Work task: Your answer must be the records below, reproduced exactly.

Data for this exercise:
- Opening Delimiter -

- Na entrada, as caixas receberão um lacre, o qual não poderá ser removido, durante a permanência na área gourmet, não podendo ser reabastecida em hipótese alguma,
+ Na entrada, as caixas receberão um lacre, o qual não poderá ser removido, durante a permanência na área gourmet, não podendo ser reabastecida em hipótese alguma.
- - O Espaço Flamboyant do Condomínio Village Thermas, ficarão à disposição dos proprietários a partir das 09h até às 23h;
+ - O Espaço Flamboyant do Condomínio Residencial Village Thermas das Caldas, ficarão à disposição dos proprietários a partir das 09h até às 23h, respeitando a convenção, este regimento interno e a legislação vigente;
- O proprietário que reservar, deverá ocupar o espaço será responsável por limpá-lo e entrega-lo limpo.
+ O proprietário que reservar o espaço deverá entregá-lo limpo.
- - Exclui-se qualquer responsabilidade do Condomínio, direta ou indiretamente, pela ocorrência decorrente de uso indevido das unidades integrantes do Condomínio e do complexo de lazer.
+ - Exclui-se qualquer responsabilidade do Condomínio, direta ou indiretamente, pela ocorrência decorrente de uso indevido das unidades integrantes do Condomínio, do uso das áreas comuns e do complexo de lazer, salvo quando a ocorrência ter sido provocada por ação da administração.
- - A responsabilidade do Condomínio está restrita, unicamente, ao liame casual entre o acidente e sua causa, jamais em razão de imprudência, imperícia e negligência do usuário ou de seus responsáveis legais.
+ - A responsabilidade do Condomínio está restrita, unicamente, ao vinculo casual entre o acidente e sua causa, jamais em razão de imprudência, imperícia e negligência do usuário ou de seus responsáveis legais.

- Closing Delimiter -

Problem solution:
- Na entrada, as caixas receberão um lacre, o qual não poderá ser removido, durante a permanência na área gourmet, não podendo ser reabastecida em hipótese alguma,
+ Na entrada, as caixas receberão um lacre, o qual não poderá ser removido, durante a permanência na área gourmet, não podendo ser reabastecida em hipótese alguma.
- - O Espaço Flamboyant do Condomínio Village Thermas, ficarão à disposição dos proprietários a partir das 09h até às 23h;
+ - O Espaço Flamboyant do Condomínio Residencial Village Thermas das Caldas, ficarão à disposição dos proprietários a partir das 09h até às 23h, respeitando a convenção, este regimento interno e a legislação vigente;
- O proprietário que reservar, deverá ocupar o espaço será responsável por limpá-lo e entrega-lo limpo.
+ O proprietário que reservar o espaço deverá entregá-lo limpo.
- - Exclui-se qualquer responsabilidade do Condomínio, direta ou indiretamente, pela ocorrência decorrente de uso indevido das unidades integrantes do Condomínio e do complexo de lazer.
+ - Exclui-se qualquer responsabilidade do Condomínio, direta ou indiretamente, pela ocorrência decorrente de uso indevido das unidades integrantes do Condomínio, do uso das áreas comuns e do complexo de lazer, salvo quando a ocorrência ter sido provocada por ação da administração.
- - A responsabilidade do Condomínio está restrita, unicamente, ao liame casual entre o acidente e sua causa, jamais em razão de imprudência, imperícia e negligência do usuário ou de seus responsáveis legais.
+ - A responsabilidade do Condomínio está restrita, unicamente, ao vinculo casual entre o acidente e sua causa, jamais em razão de imprudência, imperícia e negligência do usuário ou de seus responsáveis legais.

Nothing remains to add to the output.